Mesma sorte ainda no outro quarto, com um casal de homens. Aí já não há diálogo, a não ser a célebre réplica final do desconhecido: "O meu ódio à ciência e o meu horror à tecnologia ainda me acabarão por levar a essa absurda crença em Deus", que pôde aparecer como uma profissão de fé buñueliana. Depois - a não ser o sabre - não acontece mais nada e nunca veremos os estudantes ou os seus comparsas daquela noite. Quem quiser explicações está como o padre a bater à porta: fala doutra coisa e não vê nada. Explicar só leva à "absurda crença". Nesta paradigmática sequência fundem-se todas as ordens do imaginário do filme.
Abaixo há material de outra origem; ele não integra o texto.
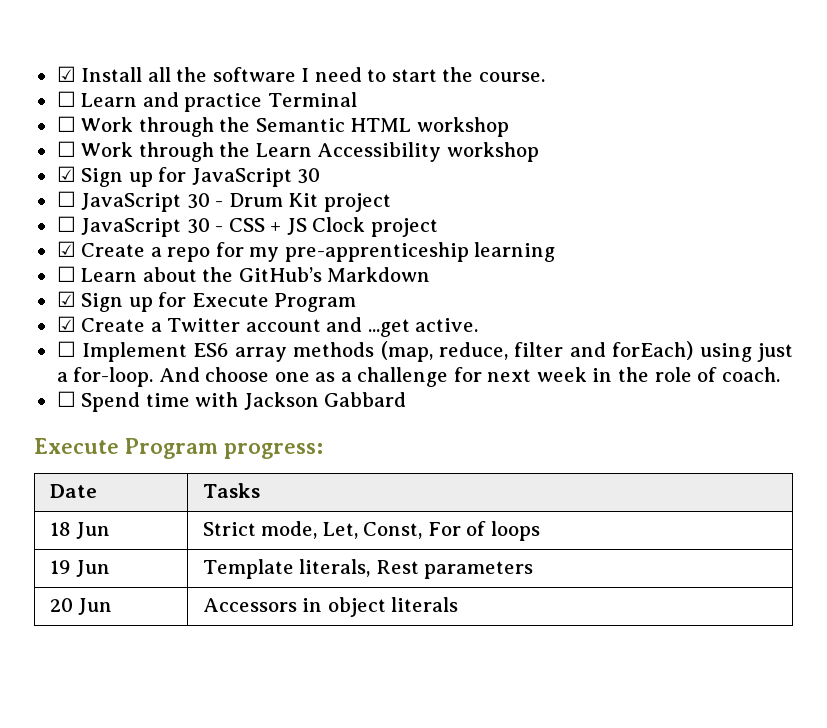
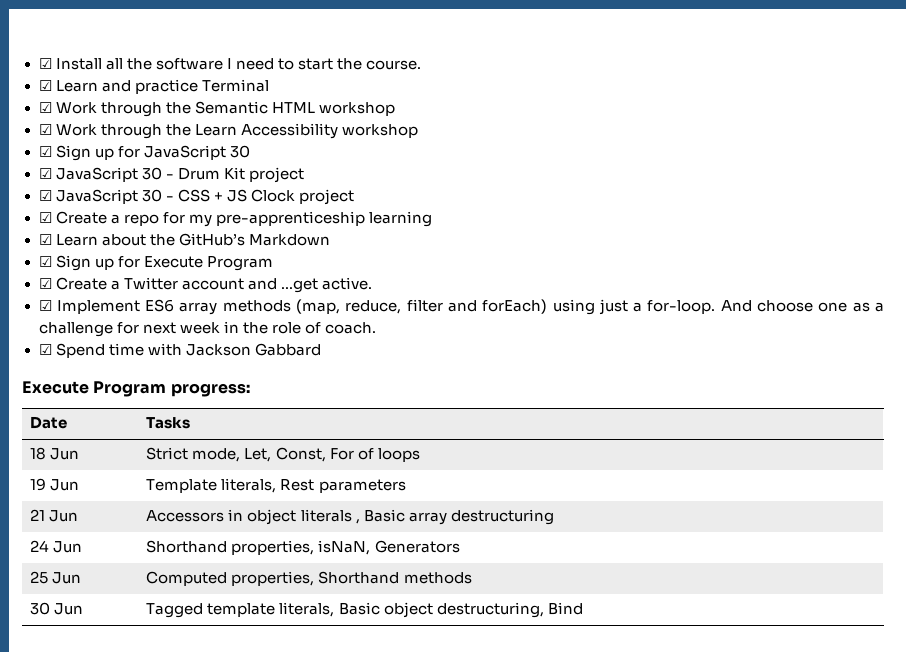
[56,91,76,107] ☐ -> [38,80,52,91] ☑
[56,116,76,132] ☐ -> [38,102,52,113] ☑
[56,141,76,157] ☐ -> [38,124,52,135] ☑
[56,191,76,207] ☐ -> [38,168,52,179] ☑
[56,216,76,232] ☐ -> [38,190,52,201] ☑
[56,266,76,282] ☐ -> [38,234,52,245] ☑
[56,341,76,357] ☐ -> [38,300,52,311] ☑
[56,391,76,407] ☐ -> [38,344,52,355] ☑
[49,598,73,612] 20 -> [30,509,46,521] 21
(459, 604) none -> [355,509,554,525] [30,540,83,553] [146,540,460,555] [30,571,82,584] [146,571,472,586] [30,602,84,615] [146,602,583,618] , Basic array destructuring // 24 Jun | Shorthand properties, isNaN, Generators // 25 Jun | Computed properties, Shorthand methods // 30 Jun | Tagged template literals, Basic object destructuring, Bind

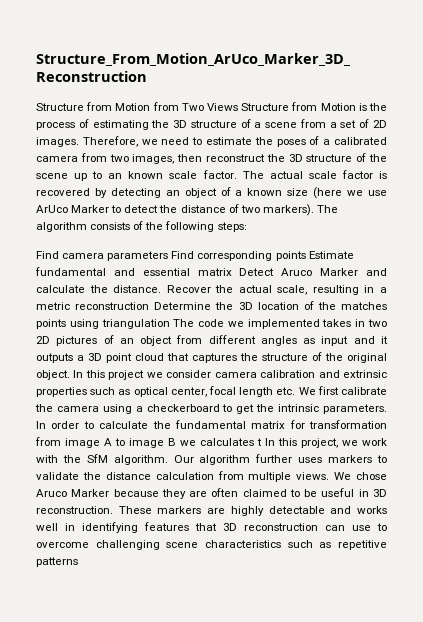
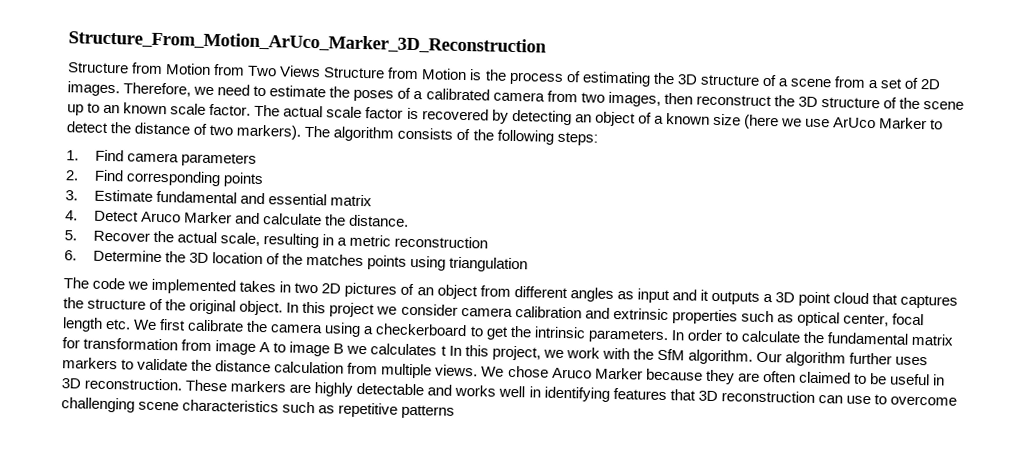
(247, 227) none -> [66,150,79,161] 1.
(169, 256) none -> [65,170,79,181] // 2.
(306, 256) none -> [65,190,78,201] // 3.
(232, 272) none -> [65,210,78,221] // 4.
(162, 289) none -> [64,230,77,241] // 5.
(150, 306) none -> [64,250,77,261] // 6.
(170, 324) none -> (528, 264) //

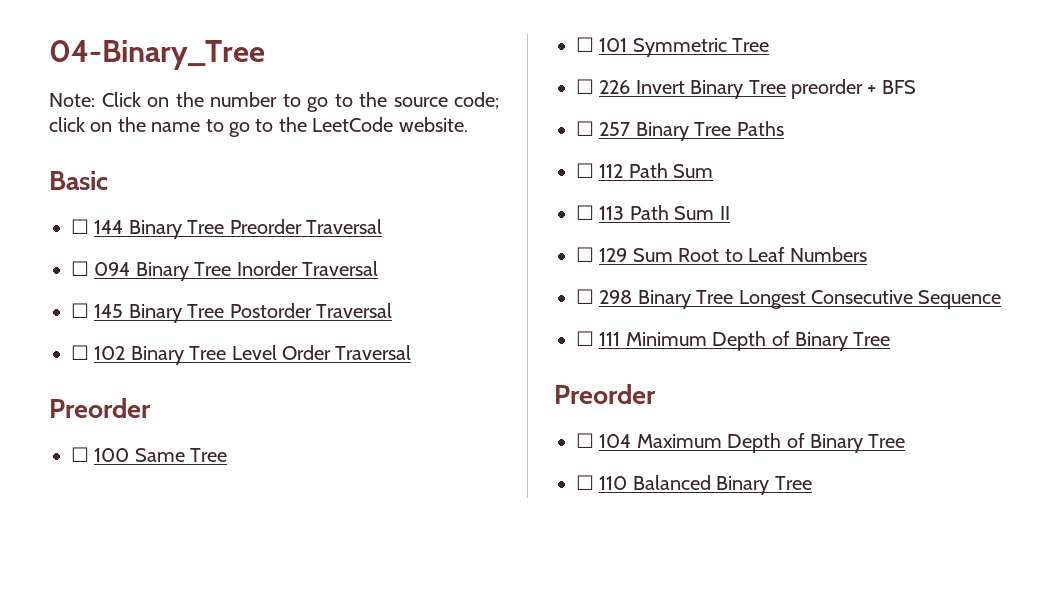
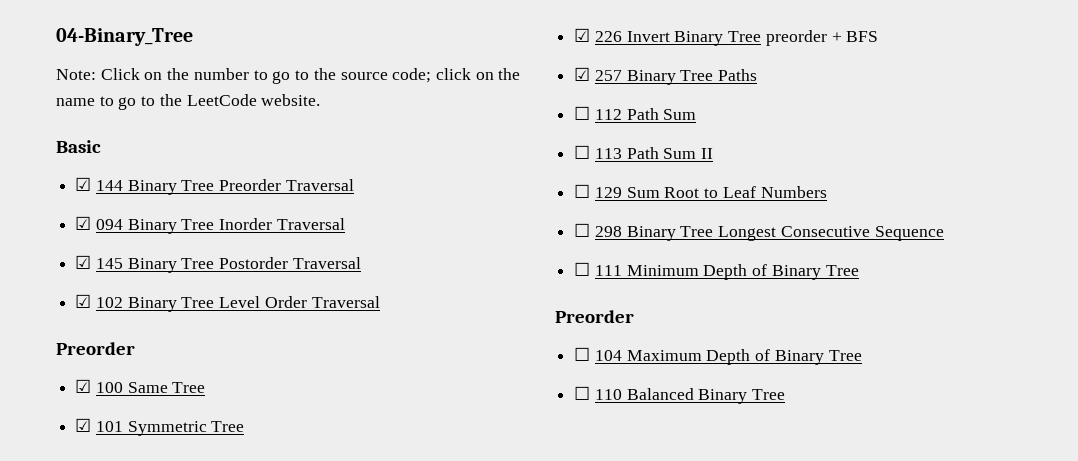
[71,219,89,234] ☐ -> [75,177,92,191] ☑
[71,261,89,276] ☐ -> [75,216,92,230] ☑
[71,303,89,318] ☐ -> [75,255,92,269] ☑
[71,345,89,360] ☐ -> [75,294,92,308] ☑
[71,447,89,462] ☐ -> [75,379,92,393] ☑
[576,37,594,52] ☐ -> [75,418,92,432] ☑
[576,79,594,94] ☐ -> [574,28,591,42] ☑
[576,121,594,136] ☐ -> [574,67,591,81] ☑

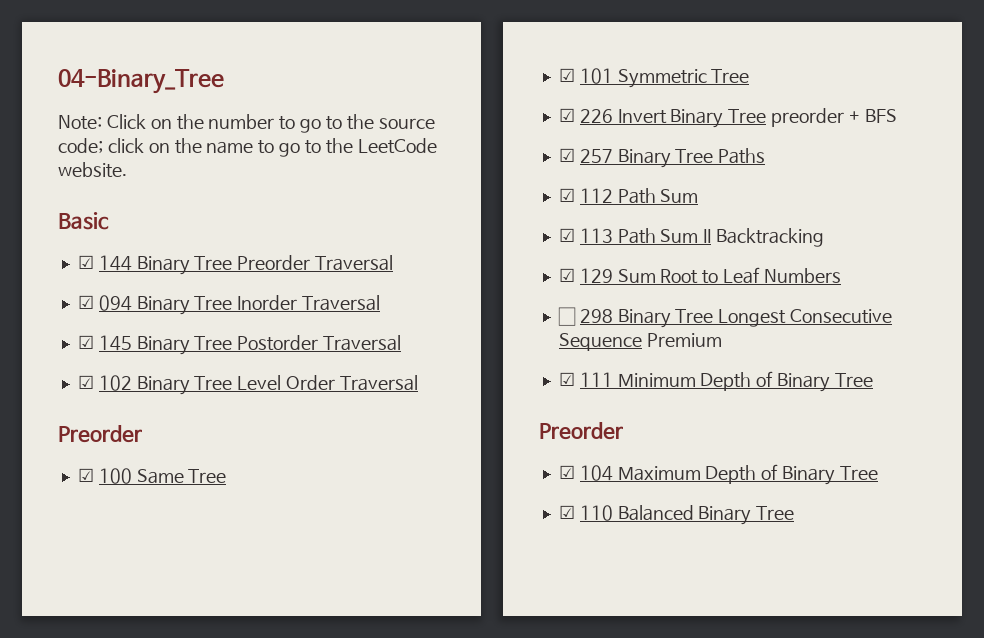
[574,106,591,120] ☐ -> [558,188,575,202] ☑
[574,145,591,159] ☐ -> [558,228,575,242] ☑
[574,184,591,198] // ☐ -> [716,228,825,247] [558,268,575,282] Backtracking // ☑
[574,262,591,276] // ☐ -> [646,333,722,347] [558,372,575,386] Premium // ☑
[574,347,591,361] ☐ -> [558,465,575,479] ☑
[574,386,591,400] ☐ -> [558,505,575,519] ☑

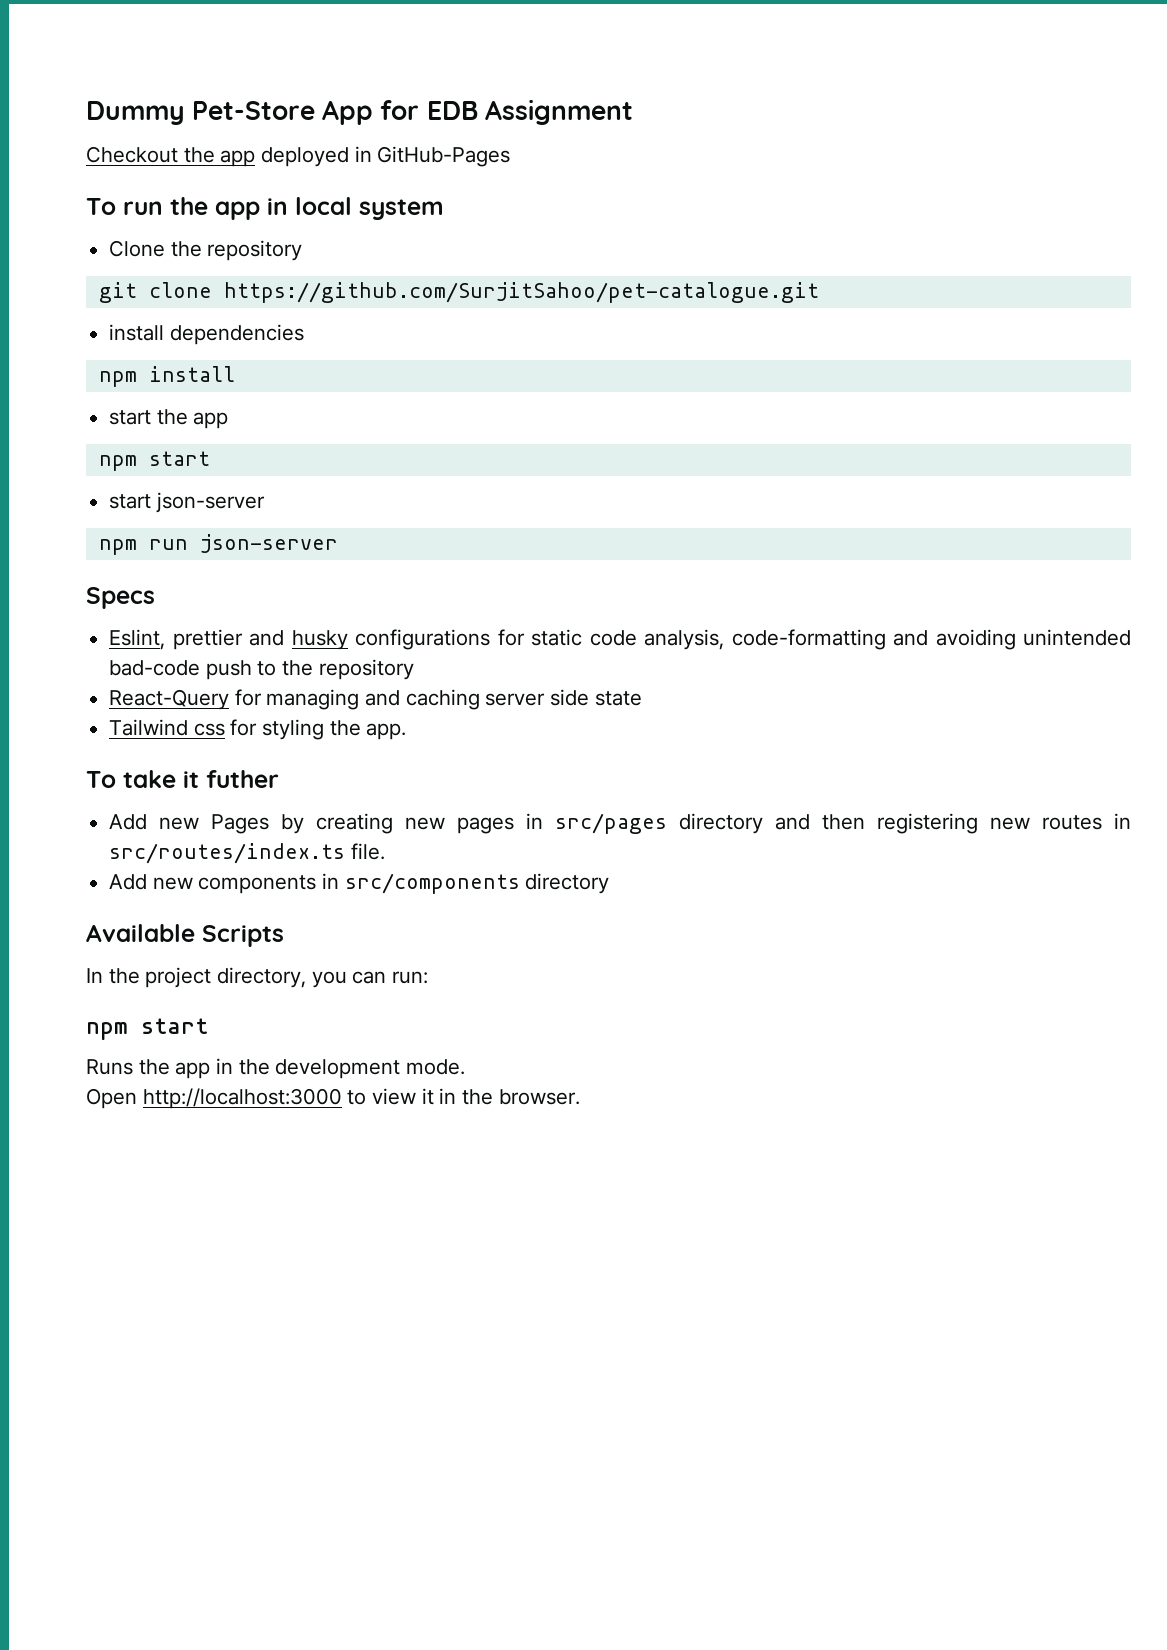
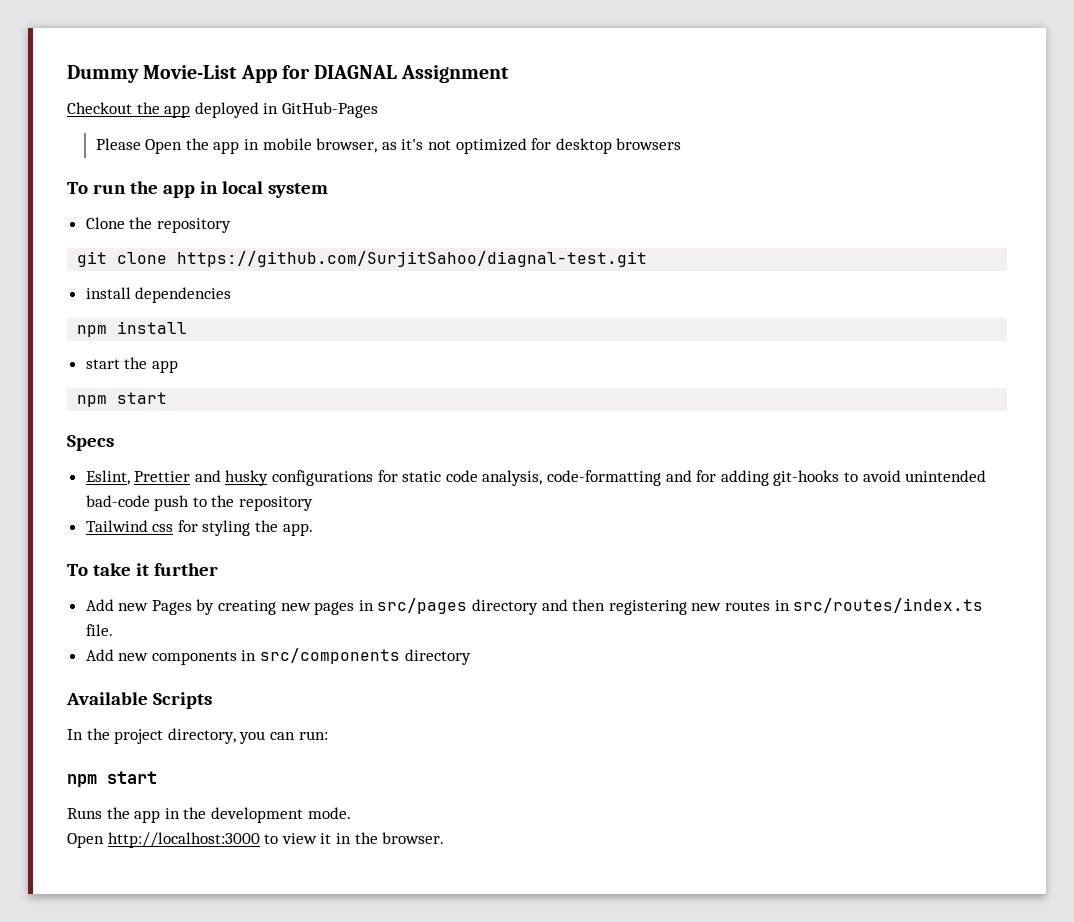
[192,101,316,120] Pet-Store -> [143,65,238,79] Movie-List
[426,101,478,120] EDB -> [314,65,398,79] DIAGNAL
(511, 156) none -> [95,138,682,154] // Please Open the app in mobile browser, as it's not optimized for desktop browsers
[223,282,819,303] https://github.com/SurjitSahoo/pet-catalogue.git -> [177,251,648,267] https://github.com/SurjitSahoo/diagnal-test.git
[109,492,265,513] [98,534,338,555] // start json-server // npm run json-server -> (168, 398) none
[172,629,243,650] prettier -> [134,471,191,482] Prettier
[935,629,1016,650] avoiding -> [696,470,901,486] for adding git-hooks to avoid
[109,689,642,710] // React-Query for managing and caching server side state -> (314, 503) none
[206,770,279,788] futher -> [153,563,218,576] further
A anulação do tempo e do espaço (como antes sucedera com o prodigioso duelo do jansenista e do jesuíta, presenciado pelos dois luteranos), a invocação da semelhança do mundo mágico e do mundo religioso (basta desejar para acontecer, como no episódio com Clémenti ou como no fuzilamento do Papa, tão singularmente premonitório), a irrisão de qualquer explicação racional ("Nome de Deus, Nome de Deus" e os peregrinos são logo atirados para fora do carro; se Deus existe que nos fulmine, e um raio caíu do céu; "os desígnios de Deus são impenetráveis" e jesuíta e jansenista vão-se embora, em boa paz), o absurdo servido na mesa do prazer, com o desejo e o medo, como seus duplos constantes. Sem que nada seja jamais explicado, essa associação permite (absurdamente) que o espectador siga sempre com tais emoções (prazer, desejo e medo) as querelas teológicas e os acontecimentos extraordinários, colocado no estádio da infância que lhe permite tudo (essas e outras histórias) como se ouvisse um conto ou um catecismo.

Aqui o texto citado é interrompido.